Epidémies, menaces sur l’agriculture, pollution… La face cachée du réchauffement climatique

Un rapport publié ce jeudi met en lumière l’impact des canicules et autres épisodes météo extrêmes, alors que s’ouvre lundi la conférence mondiale sur le climat.

Résumer l’impact du réchauffement de la planète à la fonte de la banquise revient à se focaliser sur la partie émergée de l’iceberg.

Les responsables de la très sérieuse revue médicale The Lancet l’ont bien compris et ont décidé de tirer la sonnette d’alarme sur “les impacts accablants” et “le niveau de risque inadmissible sur la santé actuelle et future des populations du monde” que font courir les changements en matière de canicule.

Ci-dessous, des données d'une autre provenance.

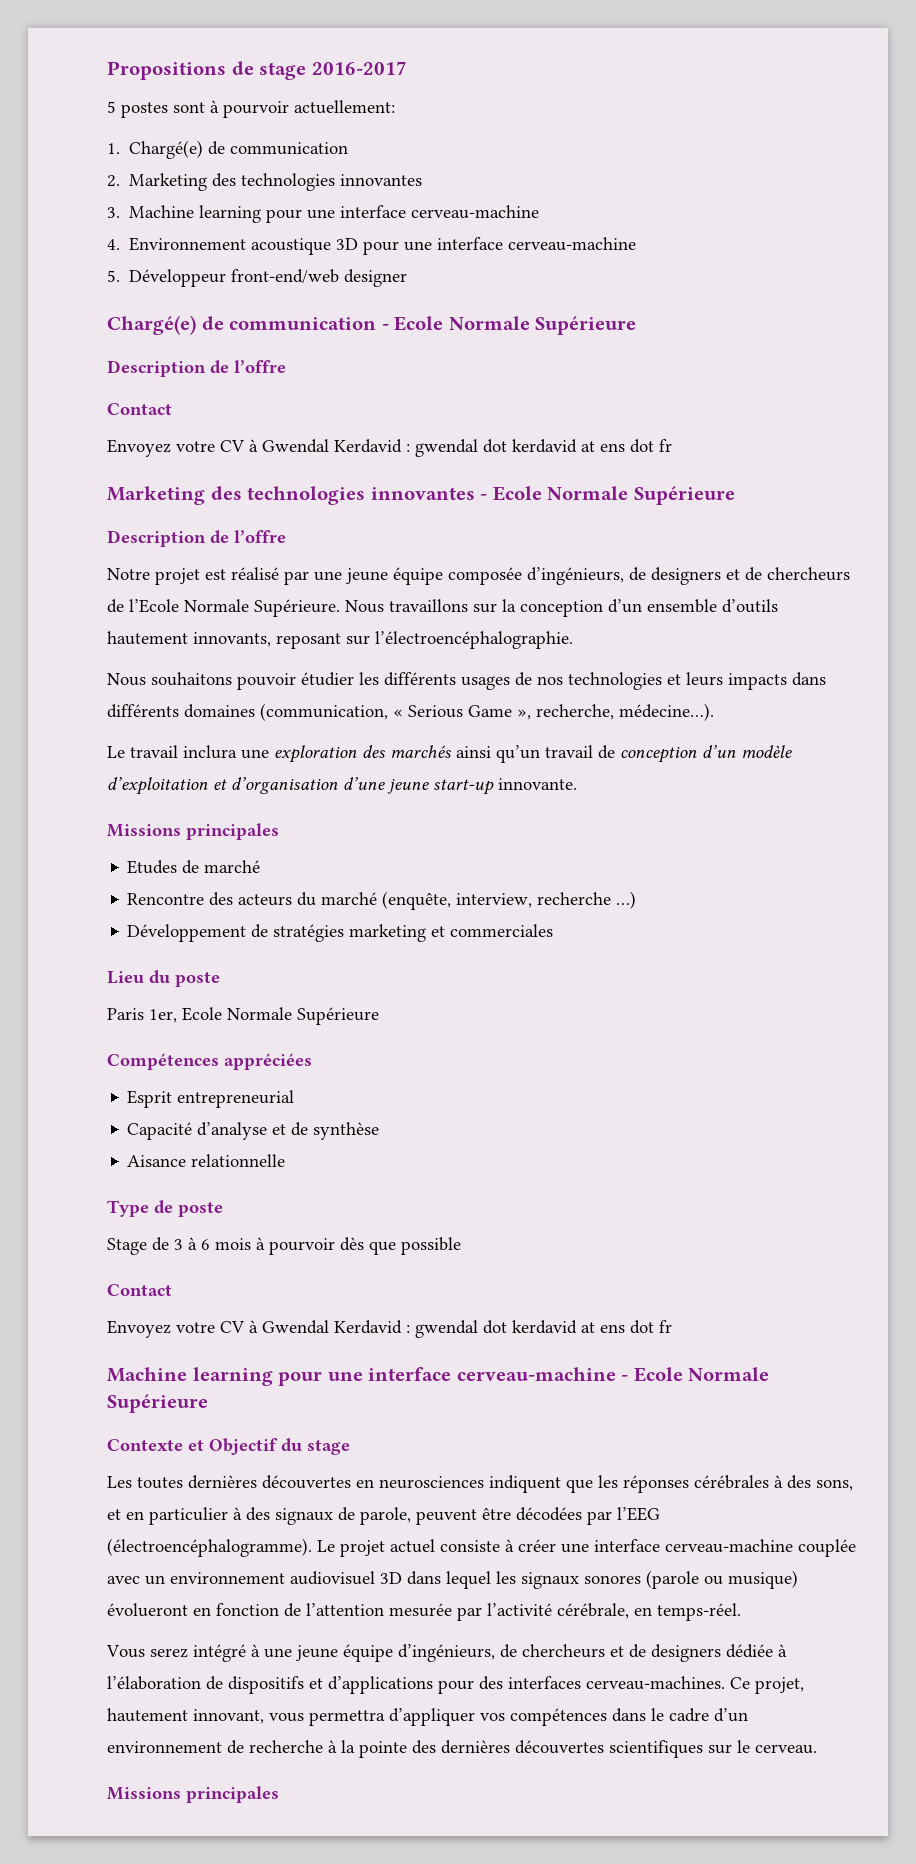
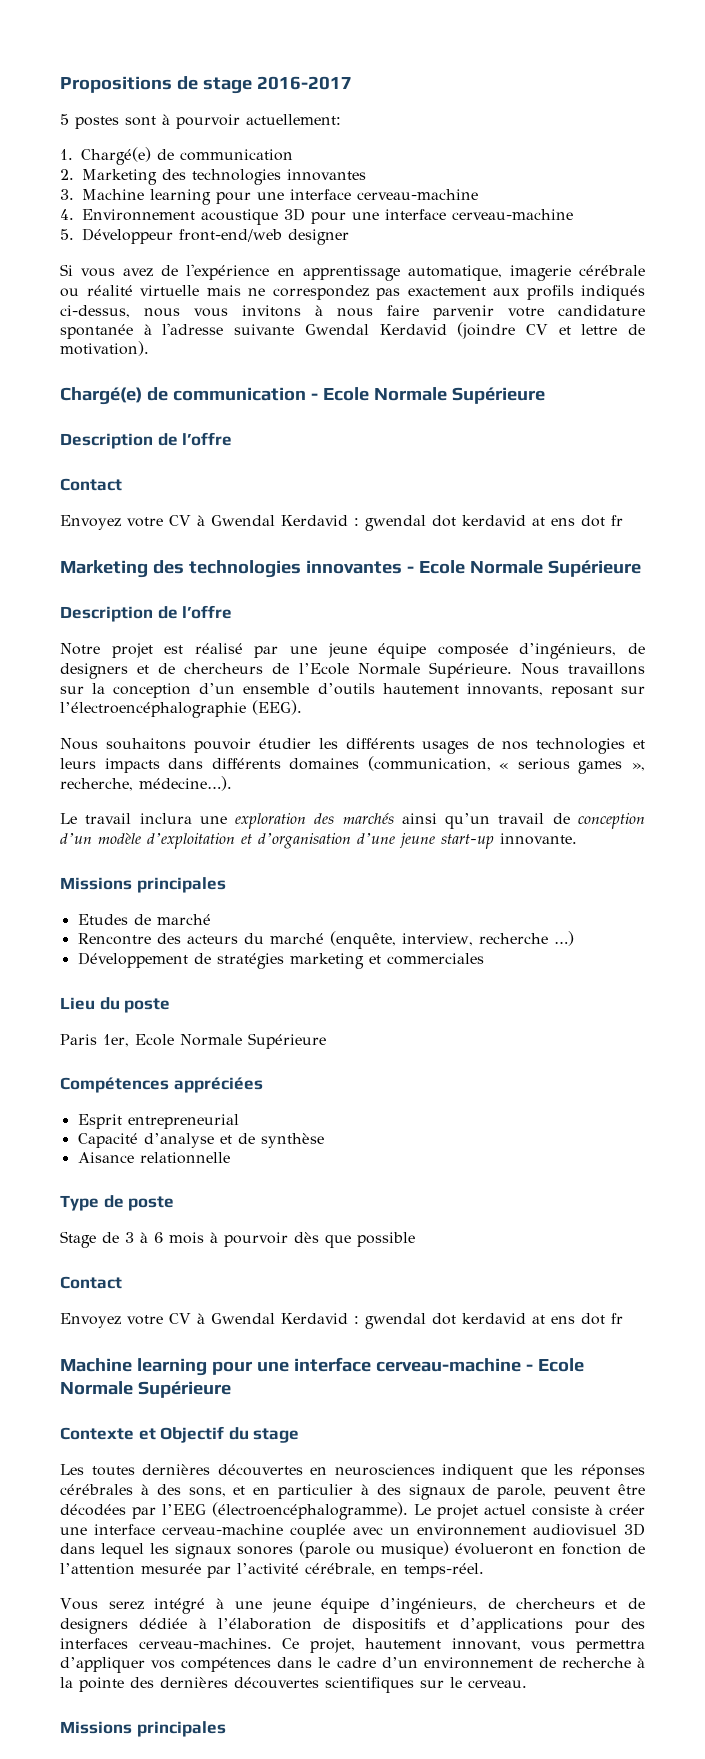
+ Si vous avez de l'expérience en apprentissage automatique, imagerie cérébrale ou réalité virtuelle mais ne correspondez pas exactement aux profils indiqués ci-dessus, nous vous invitons à nous faire parvenir votre candidature spontanée à l'adresse suivante Gwendal Kerdavid (joindre CV et lettre de motivation).
- Nous travaillons sur la conception d’un ensemble d’outils hautement innovants, reposant sur l’électroencéphalographie.
+ Nous travaillons sur la conception d’un ensemble d’outils hautement innovants, reposant sur l’électroencéphalographie (EEG).
- Nous souhaitons pouvoir étudier les différents usages de nos technologies et leurs impacts dans différents domaines (communication, « Serious Game », recherche, médecine…).
+ Nous souhaitons pouvoir étudier les différents usages de nos technologies et leurs impacts dans différents domaines (communication, « serious games », recherche, médecine…).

De plus en plus d’habitants exposés

A la veille de la Conférence des Nations Unies sur le changement climatique, qui se tient du 3 au 14 décembre en Pologne, The Lancet dévoile ce jeudi un rapport accablant sur les menaces sanitaires qui pèsent sur l’humanité “si les températures continuent de grimper.”

Il s’appuie sur l’expertise de climatologues, d’écologistes, de mathématiciens, de géographes, d’économistes et de médecins.

D’après eux, “la vulnérabilité aux chaleurs extrêmes a augmenté régulièrement depuis 1990 dans toutes les régions du globe, avec 157 millions de personnes supplémentaires exposées aux événements caniculaires en 2017, comparé à l’année 2000.”

Des épidémies en hausse

Les scientifiques estiment que “même des variations mesurées de températures et de précipitations peuvent engendrer de grands changements dans la transmission d’importantes maladies.” Le rapport s’inquiète d’ “une augmentation de la capacité de transmission de maladies comme la dengue, le paludisme ou le choléra.”

Le rapport affirme notamment qu’en 2016, la capacité vectorielle mondiale pour la transmission du virus de la dengue “a atteint son plus haut niveau jamais enregistré”. En mer Baltique, dans le nord de l’Europe, la zone côtière susceptible d’être touchée par une épidémie de choléra a enregistré une hausse de 24%.

La qualité de l’air en berne

“La consommation mondiale de carburant par habitant a augmenté de 2% entre 2013 et 2015” déplore le rapport, qui estime que “2.8 milliards  de personnes n’ont pas accès à des combustibles  ou à des technologies propres, durables et sans danger pour la santé.”

Conséquence de cette dépendance au carbone et aux énergies fossiles, “les habitants de plus de 90% des villes respirent un air pollué.” Entre 2010 et 2016, les experts de The Lancet estiment que “les concentrations de polluants dans l’air se sont aggravés dans presque 70% des villes du monde entier.”

L’agriculture menacée

The Lancet estime que 153 milliards d’heures de travail ont été perdues l’an dernier en raison des fortes chaleurs et que 712 événements météorologiques extrêmes  liés aux changements climatiques ont entraîné 326 milliards de dollars de pertes économiques.

D’après une simulation effectuée par les auteurs du rapport, qui se sont appuyés sur 27 grandes institutions universitaires et agences intergouvernementales de tous les continents, 30 pays présentent déjà des tendances à la baisse en matière des rendements agricoles, ce qui pourrait à terme faire peser une menace sur leur sécurité alimentaire.